Мои слова, по-видимому, что-то уяснили офицеру, и он быстро вскочил со стула и забегал по мастерской. Вот он схватил со стола два письма -- в одинаковых конвертах -- и воскликнул:
-- Стало быть, он не видел моего письма? Он не видел письма Китти? Посмотрите -- они не вскрыты до сих пор. Она едва могла написать ему пять-шесть слов... Боже, какая это трагедия!..
Сжимая руки, офицер прошёлся по комнате, остановился около меня и сказал:
-- Я ничего не могу понять. Я не могу разгадать Жоржа... Вансона... Китти так любила его, а он... и он любил... Мама так хотела этого брака, и он хотел, я люблю Жоржа... И вот эти, его странные идеи разбили счастье всех нас... Ведь, вы, наверное, слышали, мы не раз назначали день свадьбы и всё откладывали. Вансон под различными предлогами уговаривал нас согласиться на оторочку. И, чем больше он просил об этом, тем нежнее любил Китти и всех нас. Наконец, на днях... Впрочем, неделю назад... я поехал к нему с категорическим предложением: или свадьба, или я просил его навсегда оставить наш дом... Он был сражён моим предложением, просил повременить, я пригрозил ему, что за эту комедию он может ответить мне поединком. Он бросился к моим ногам, на коленях умолял меня -- подождать ещё немного... Он уверял меня, что... Я затрудняюсь рассказать вам.
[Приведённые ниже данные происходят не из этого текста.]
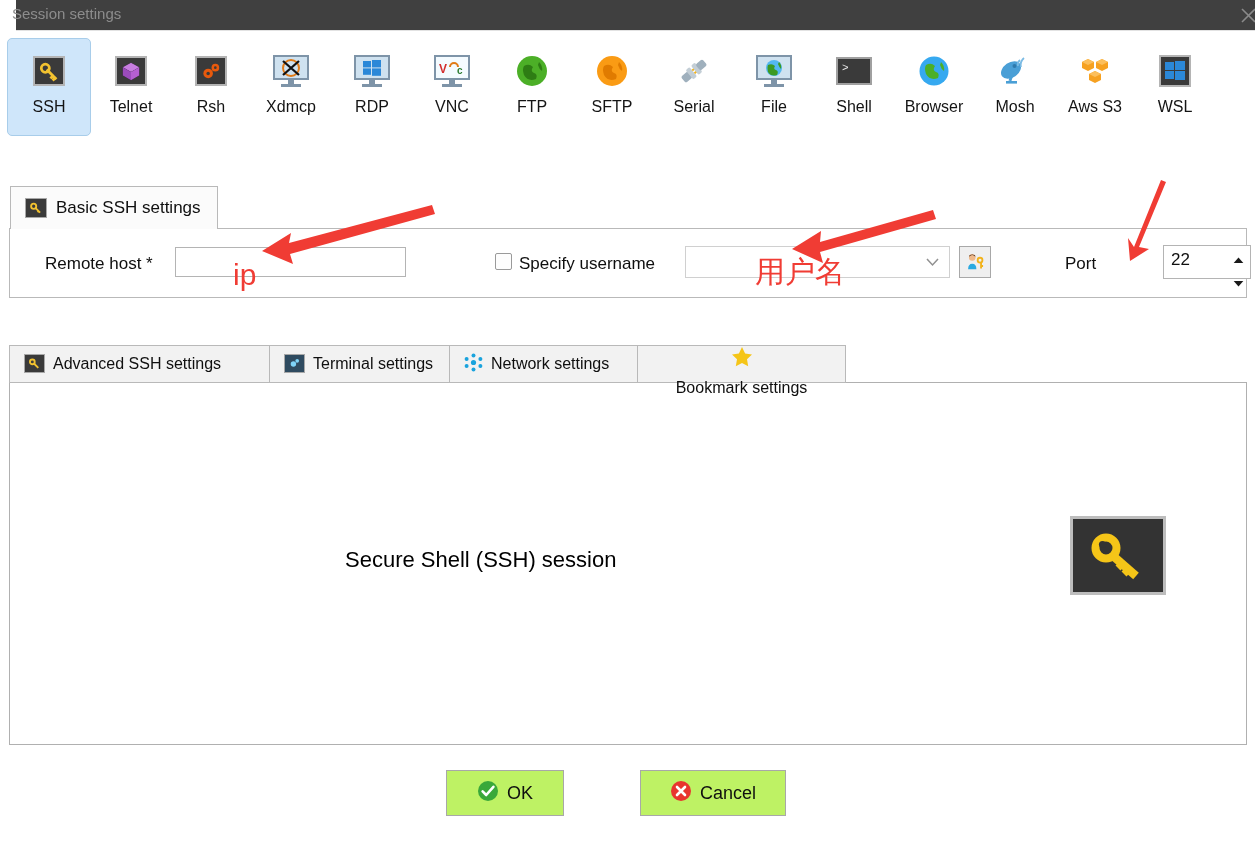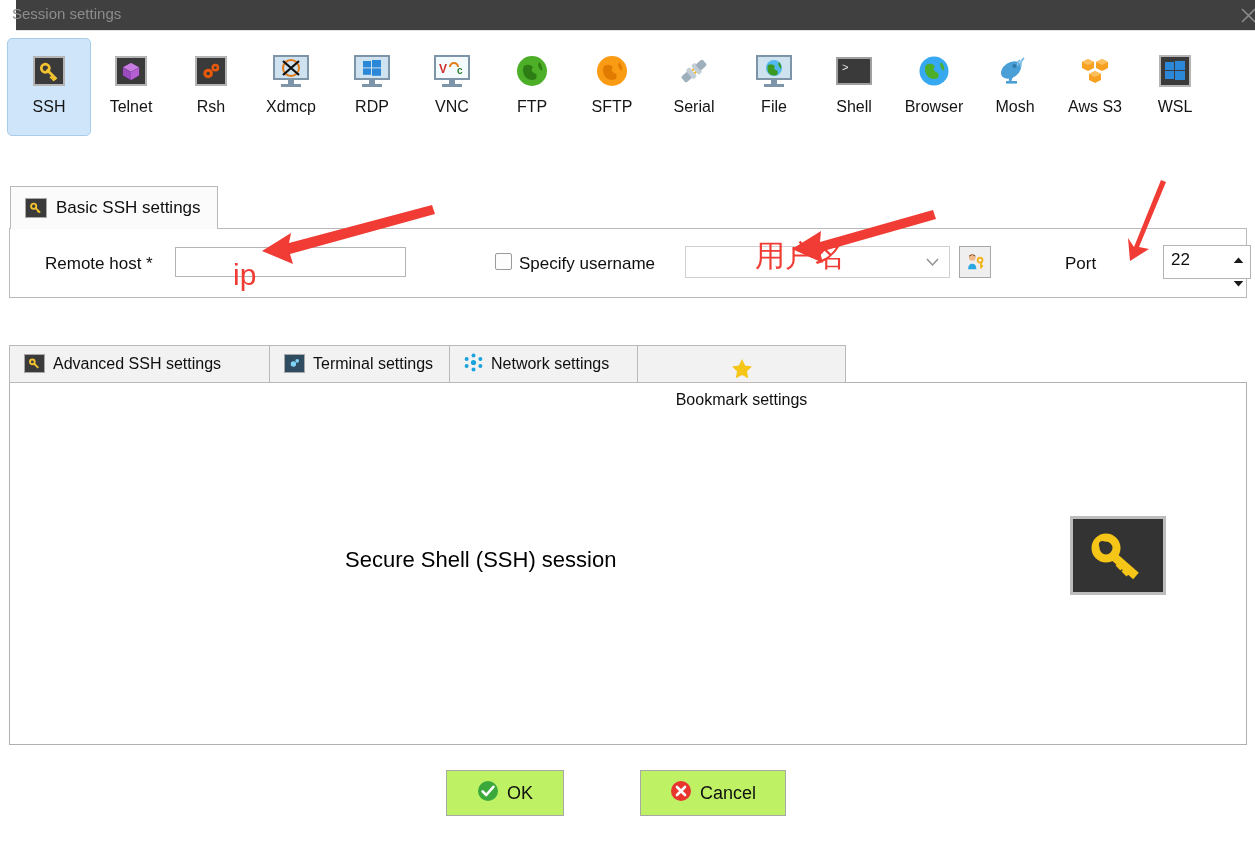"用户名" div.annot-text { top: 236px -> 252px }
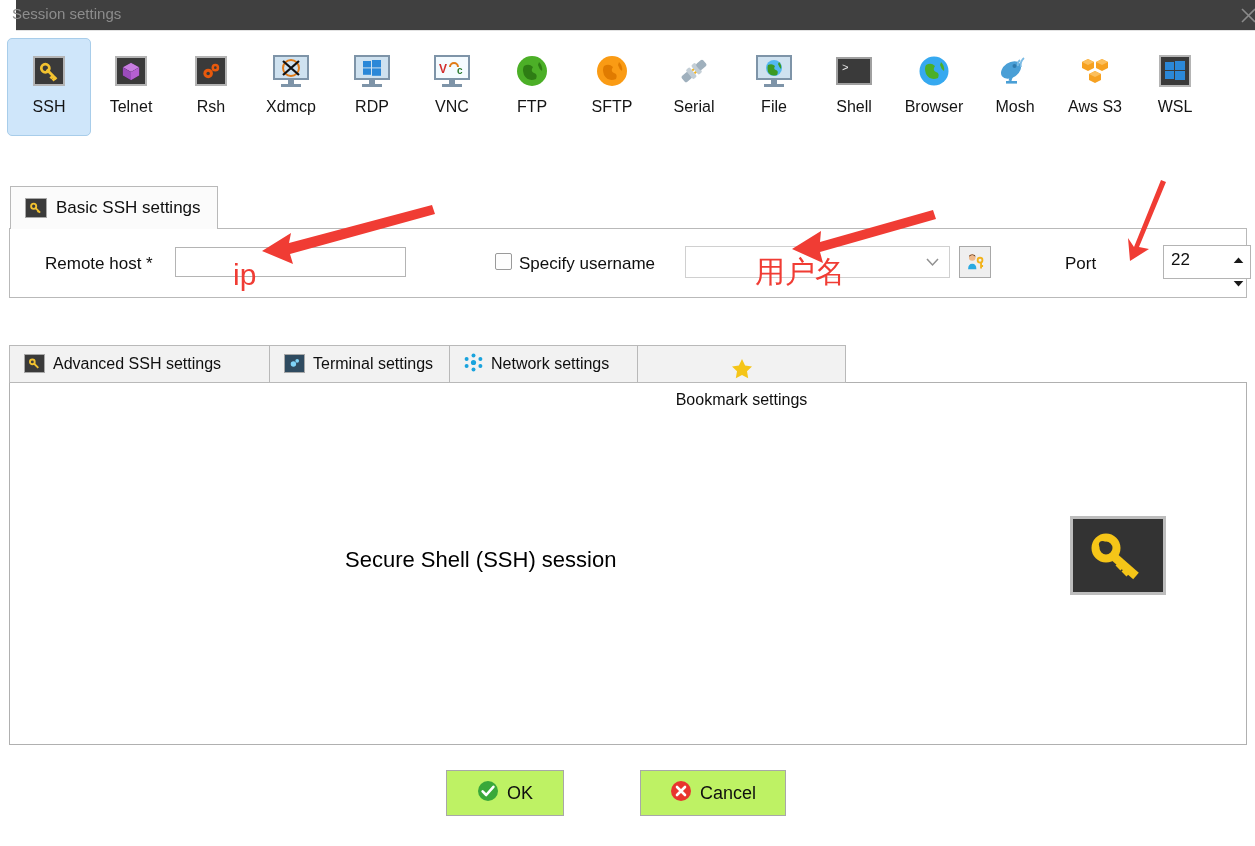"Advanced SSH settings" .subtab { padding: 12px 14px -> 0 14px }
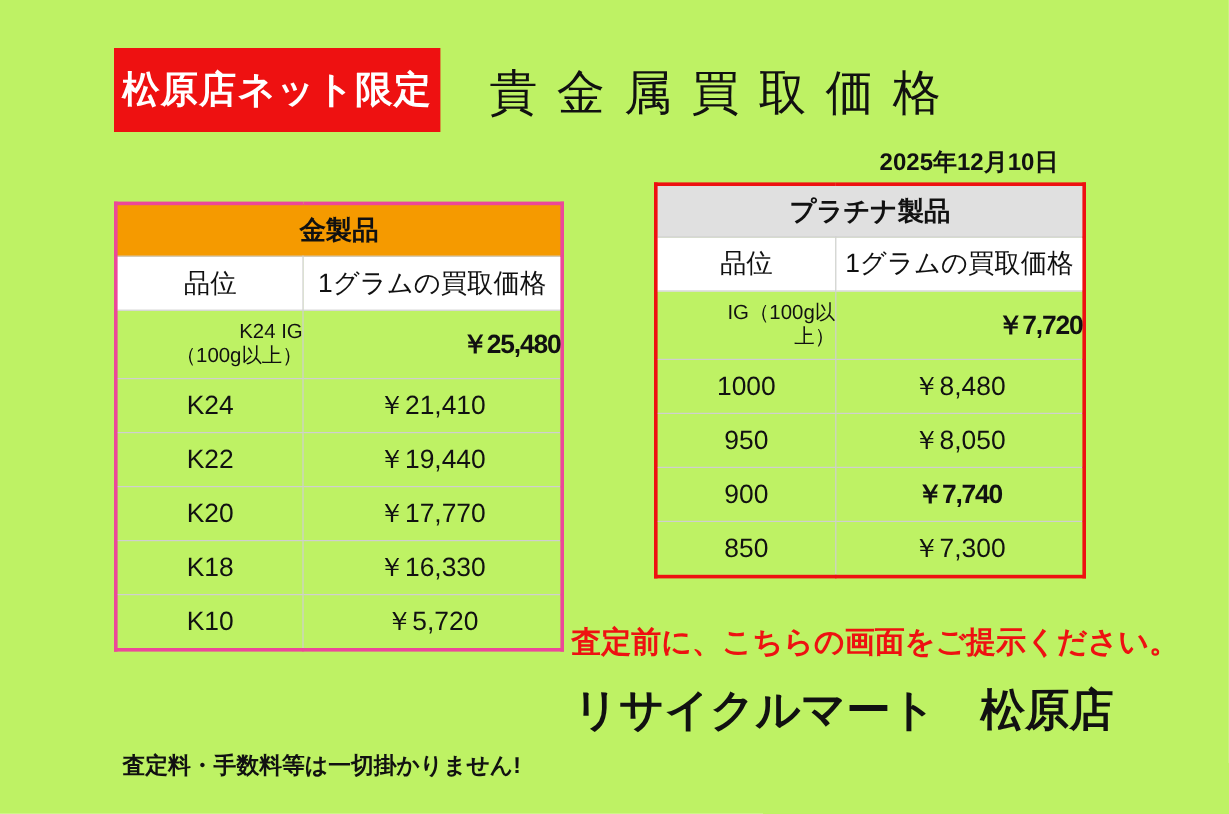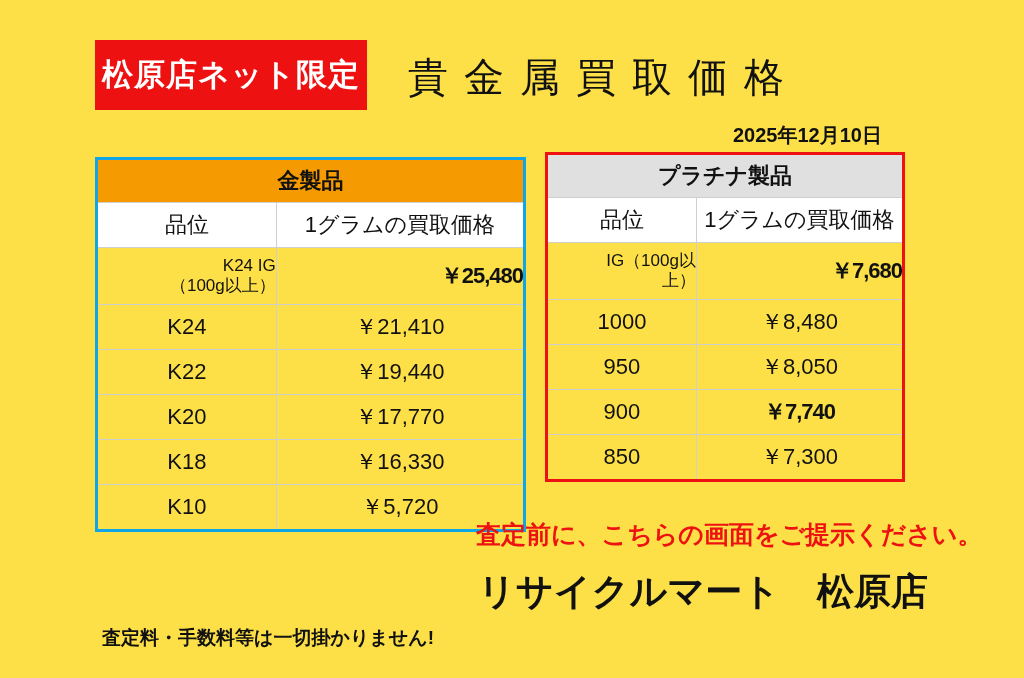"松原店ネット限定" .page { background: #fde047 -> #bef264 }
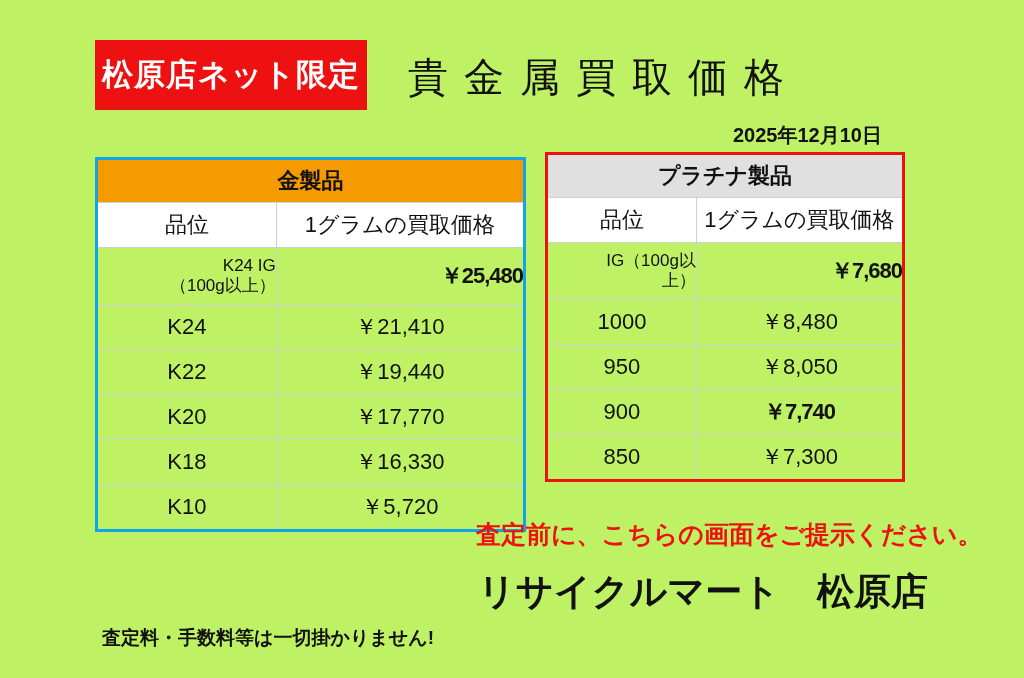"金製品" .tbl-gold { border: 3px solid #0ea5e9 -> 3px solid #ec4899; top: 157px -> 168px; width: 431px -> 375px }
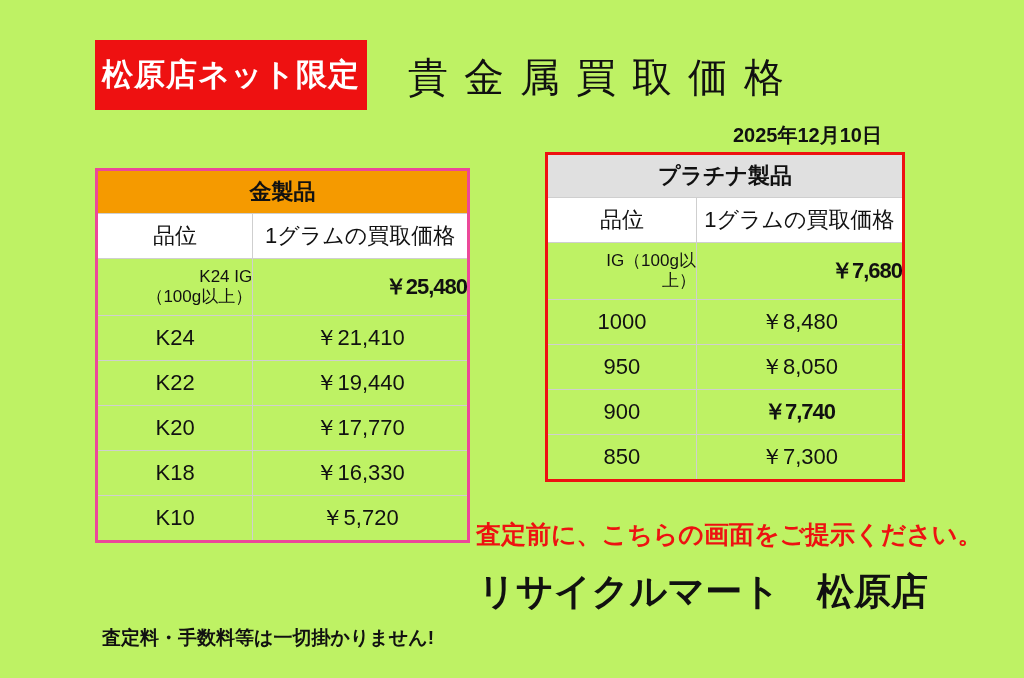"￥7,680" td.big-price { text: 7,680 -> 7,720 }
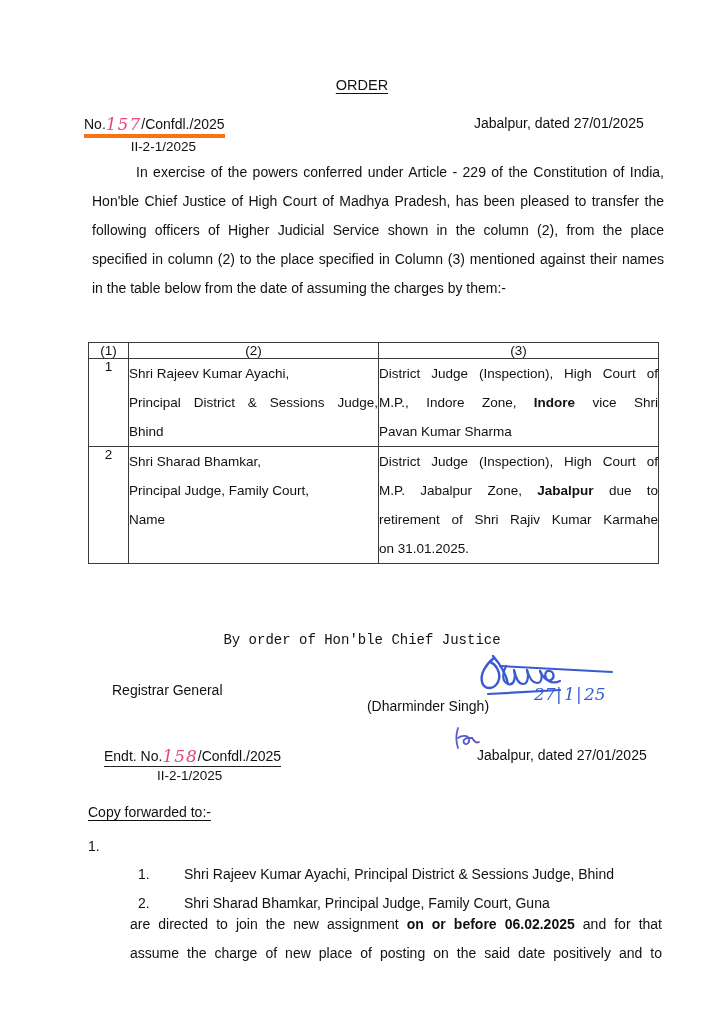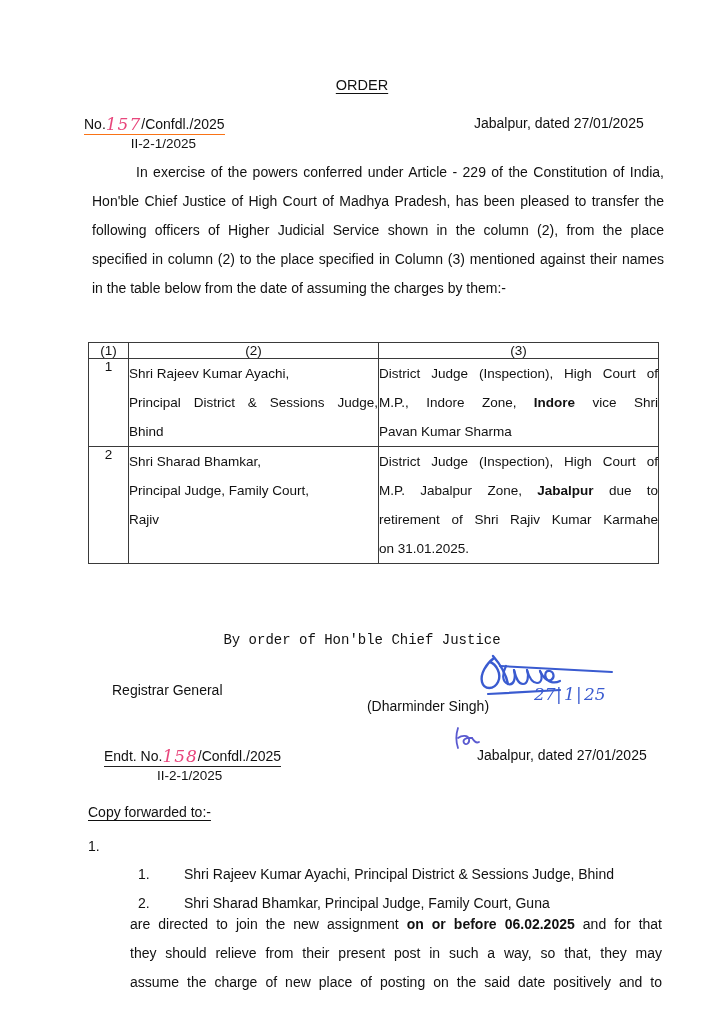"No.157/Confdl./2025" .ref-main { border-bottom: 1px solid #f97316 -> 4px solid #f97316 }
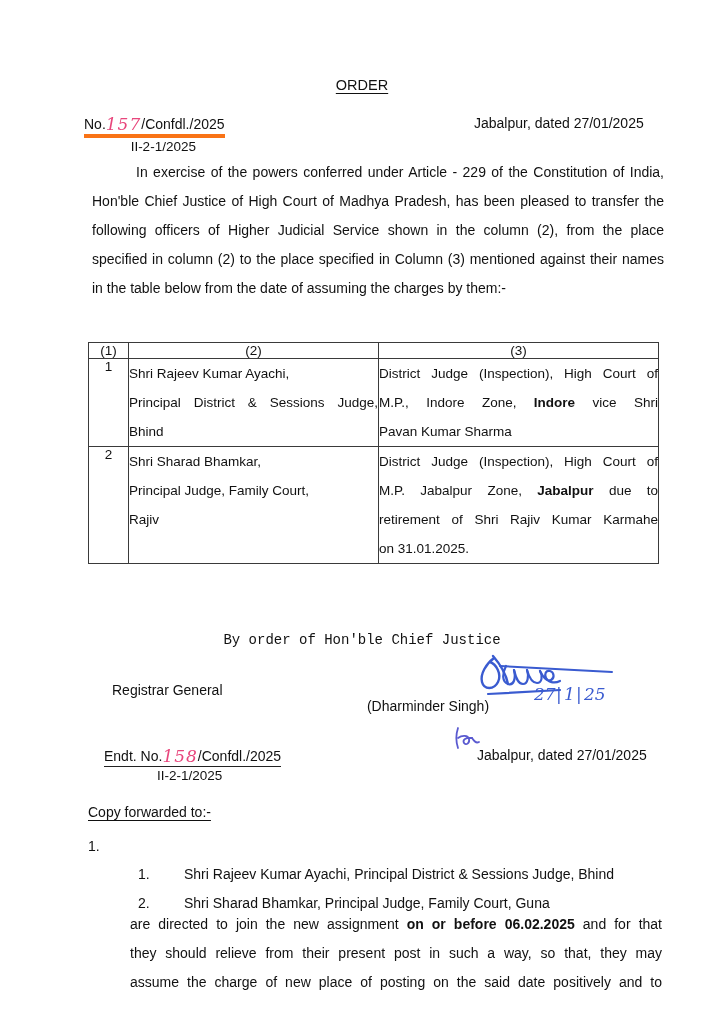"Rajiv" span.ln { text: Rajiv -> Name }
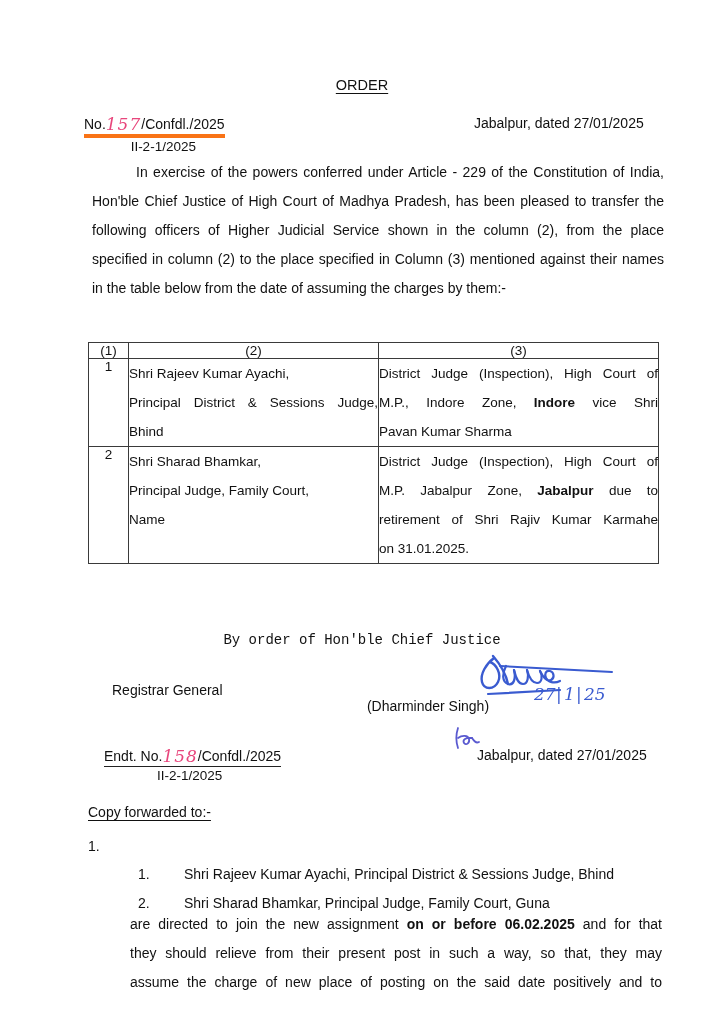"they should relieve from their" div { html: <div>they should relieve from their present post in such a way, so that, they may</div> -> none }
Я не знаю, как рассказать об этой его странной идее, с которой он носился и называл свой сумбур тайной бессмысленного... И говорил, что если он женится на Китти, то познает тайну бессмысленного... и тогда ему останется только покончить с собой, и что без любви к Китти он не может жить... Он и Китти заразил своей идеей, и она стала бояться брака, и вот... вот... Я не знаю, могу ли я вам сказать...
Евгений Васильевич отошёл от меня к окну и засмотрелся на тёмную ночь, там за окном, и как будто во тьме ночи хотел найти ответ на вопрос о тёмной, странной, непостижимой идее Вансона. Вот он повернулся ко мне, пристально всмотрелся в мои глаза, потом подошёл ко мне ближе, подал руку и сказал:
-- Дайте мне вашу руку... Ради Бога, всё, что я скажу, пусть будет между нами... Только я знаю, что Китти писала ему... Она отравилась... понимаете -- отравилась! А когда её привели в чувство, она кричала: "Жить хочу! Жить хочу!" Она просила меня съездить за Жоржем. И я два дня искал его по Петербургу, хотел ехать в Финляндию, но никто не мог сказать мне, где он был...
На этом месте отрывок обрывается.